[Data records]
===============

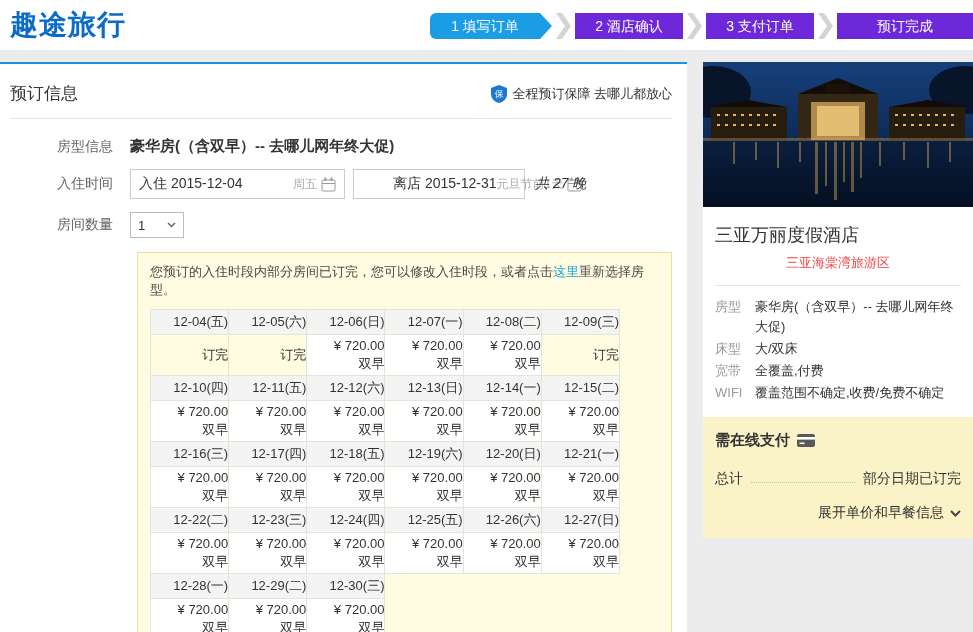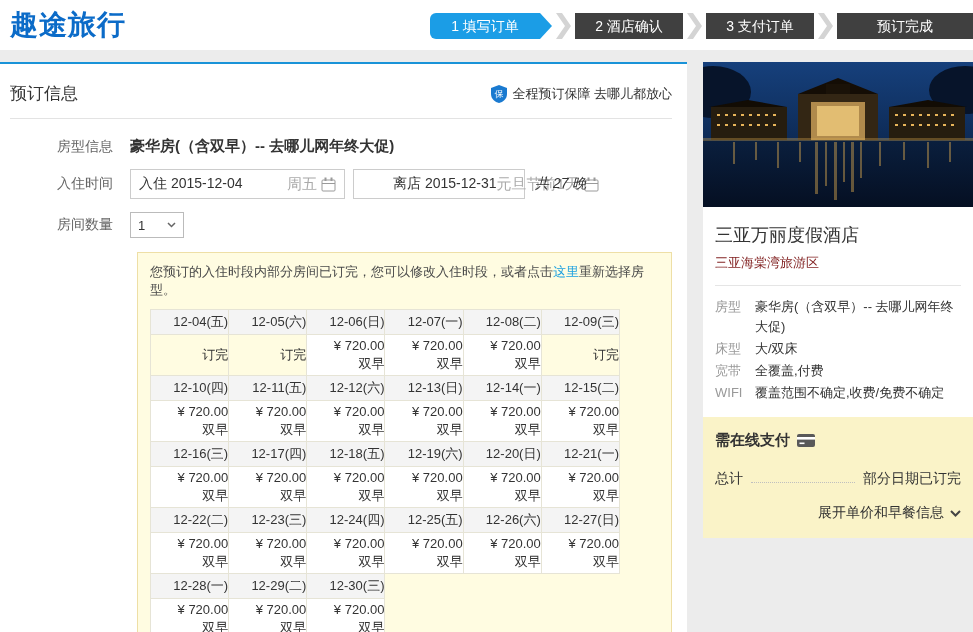--- a/index.html
+++ b/index.html
@@ -12,7 +12,7 @@
   #header { position:absolute; top:0; left:0; width:973px; height:50px; background:#fff; }
   .logo { position:absolute; left:10px; top:6px; font-size:28px; font-weight:bold; color:#0b6bc8; letter-spacing:1px; }
   #progress { position:absolute; right:0; top:13px; display:flex; align-items:center; height:26px; }
-  .step { height:26px; line-height:26px; background:#404040; color:#fff; font-size:14px; text-align:center; position:relative; width:108px; flex-shrink:0; }
+  .step { height:26px; line-height:26px; background:#6d28d9; color:#fff; font-size:14px; text-align:center; position:relative; width:108px; flex-shrink:0; }
   .step.first { width:110px; background:#1b9de6; border-radius:6px 0 0 6px; margin-right:12px; }
   .step.first::after { content:''; position:absolute; right:-12px; top:0; border-top:13px solid transparent; border-bottom:13px solid transparent; border-left:12px solid #1b9de6; }
   .step.last { width:136px; }

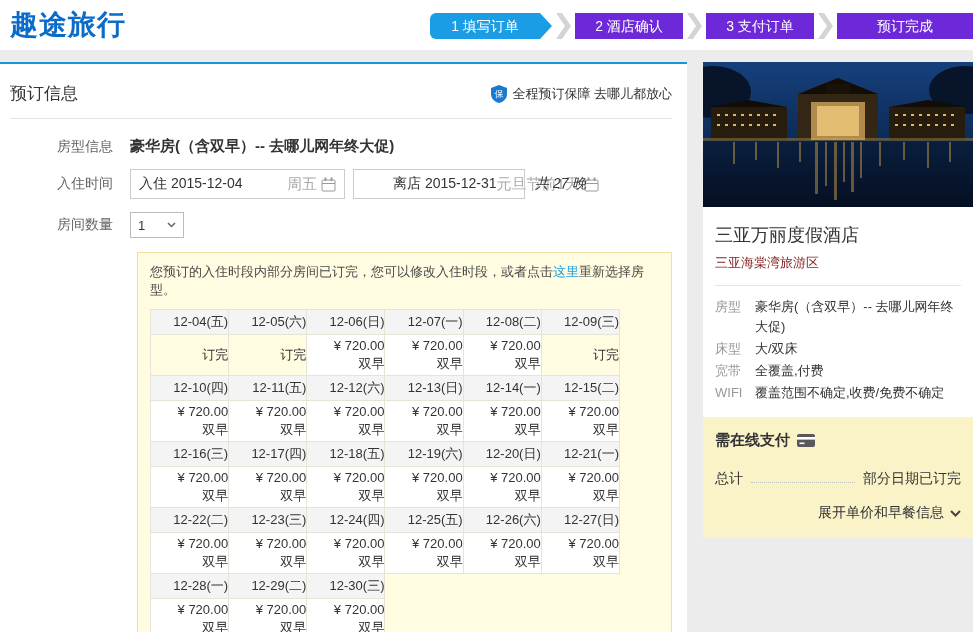--- a/index.html
+++ b/index.html
@@ -31,7 +31,7 @@
   .date-input { width:215px; height:30px; border:1px solid #ccc; background:#fff; display:flex; align-items:center; padding:0 8px; cursor:pointer; }
   .date-input.checkout { width:172px; margin-left:8px;padding-left:39px; }
   .date-input .main { color:#333; font-size:14px; white-space:nowrap; }
-  .date-input .note { margin-left:auto; color:#aaa; font-size:15px; display:flex; align-items:center; gap:4px; white-space:nowrap; }
+  .date-input .note { margin-left:auto; color:#aaa; font-size:12px; display:flex; align-items:center; gap:4px; white-space:nowrap; }
   .nights { margin-left:10px; color:#333; white-space:nowrap;font-style:italic; }
   .room-select { width:54px; height:26px; border:1px solid #bbb; background:#fff; display:flex; align-items:center; justify-content:space-between; padding:0 7px; color:#333; font-size:13px; cursor:pointer; }
   

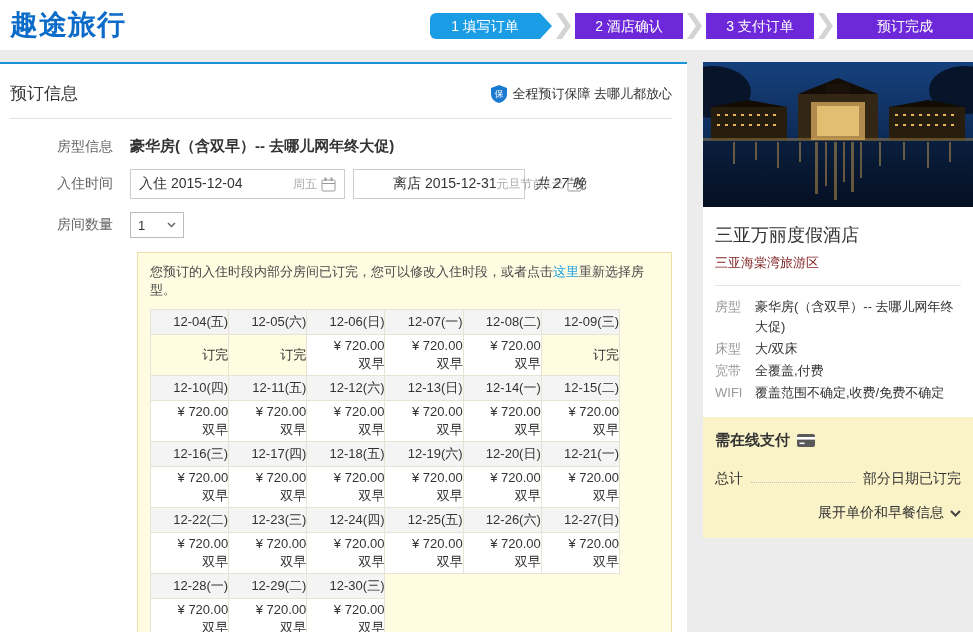--- a/index.html
+++ b/index.html
@@ -49,7 +49,7 @@
   .hotel-img { width:270px; height:145px; display:block; }
   .hotel-info { background:#fff; padding:12px 12px 12px; }
   .hotel-name { font-size:18px; color:#333; margin-top:4px; }
-  .hotel-area { font-size:13px; color:#7f1d1d; margin-top:7px; }
+  .hotel-area { font-size:13px; color:#ef4444; margin-top:7px;text-align:center; }
   .hr { border-bottom:1px solid #e5e5e5; margin:13px 0 11px; }
   .drow { display:flex; font-size:13px; line-height:20px; margin-bottom:2px; }
   .dlabel { width:40px; color:#999; flex-shrink:0; }

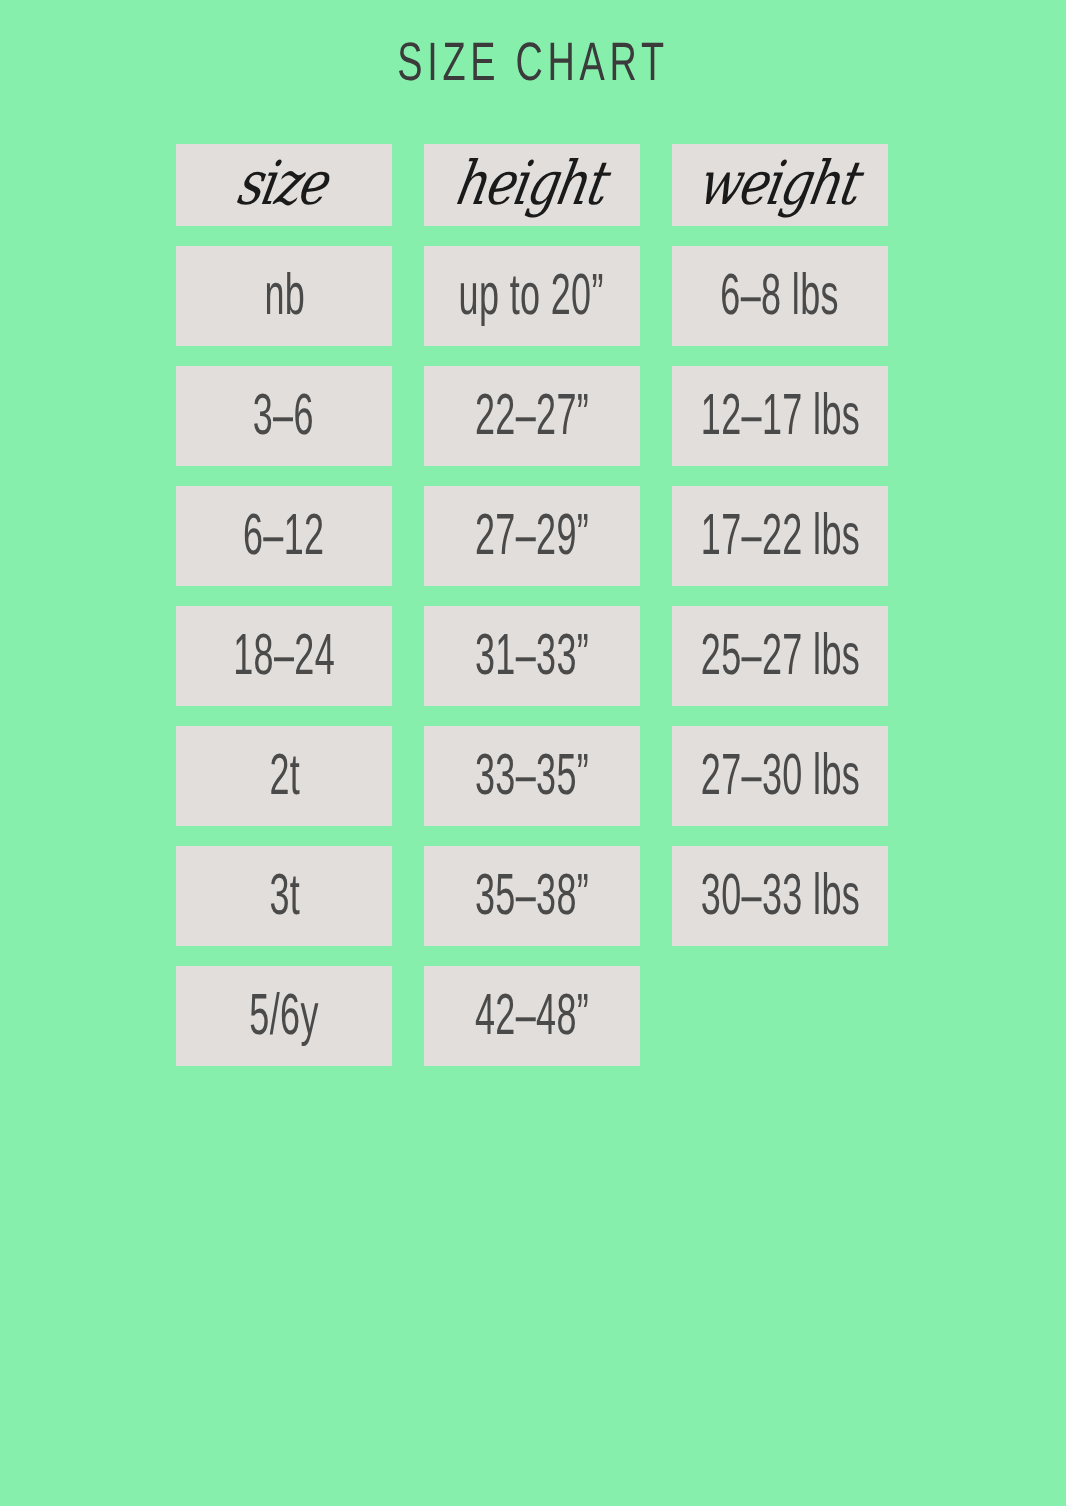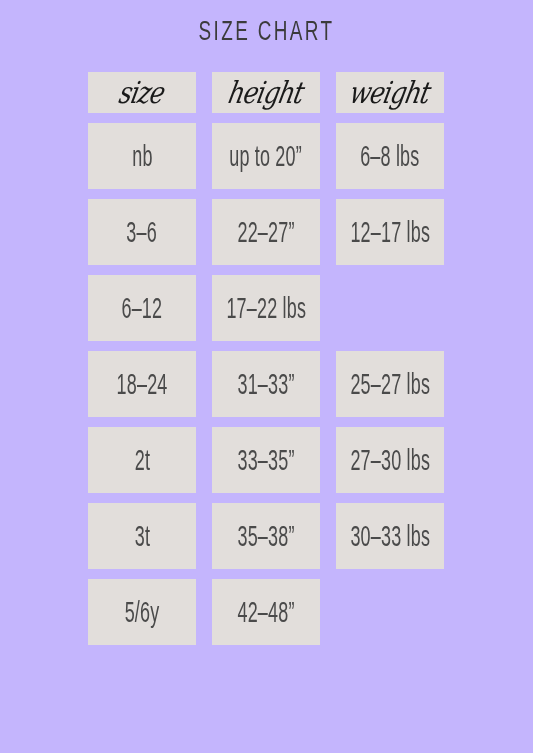--- a/index.html
+++ b/index.html
@@ -17,7 +17,7 @@
     position: relative;
     width: 533px;
     height: 753px;
-    background: #c4b5fd;
+    background: #86efac;
     box-sizing: border-box;
   }
 

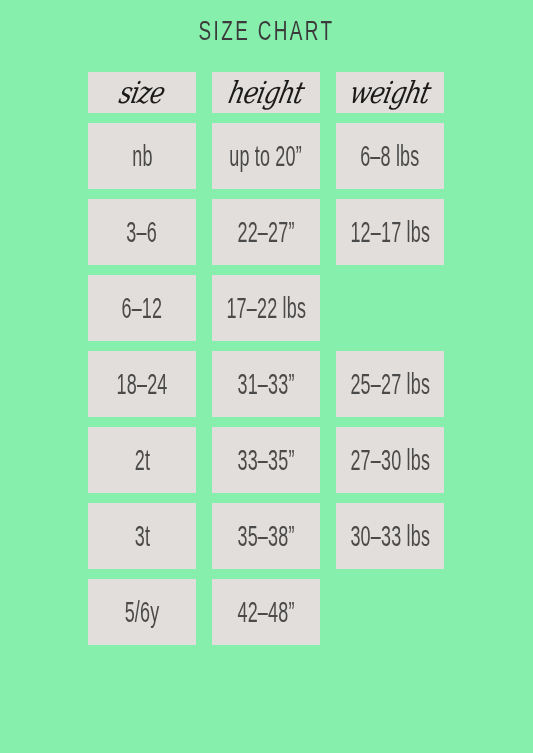--- a/index.html
+++ b/index.html
@@ -56,7 +56,7 @@
   }
   .cell {
     width: 108px;
-    height: 66px;
+    height: 50px;
     background: #e2dedb;
     display: flex;
     align-items: center;

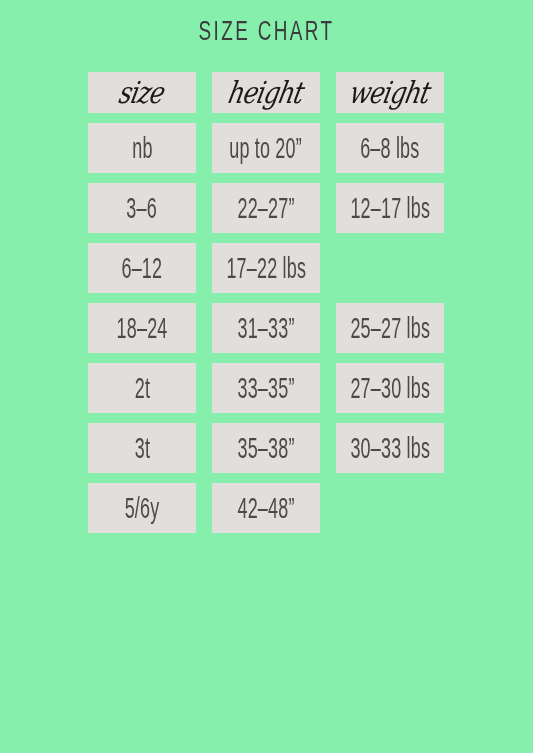--- a/index.html
+++ b/index.html
@@ -151,6 +151,9 @@
           <span class="val">6–12</span>
         </div>
       <div class="cell">
+          <span class="val">27–29”</span>
+        </div>
+      <div class="cell">
           <span class="val">17–22 lbs</span>
         </div>
     </div>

===============

[Requirement] Say how many lines of the data include the word "note". Respond with the number alone.

[Task result] 2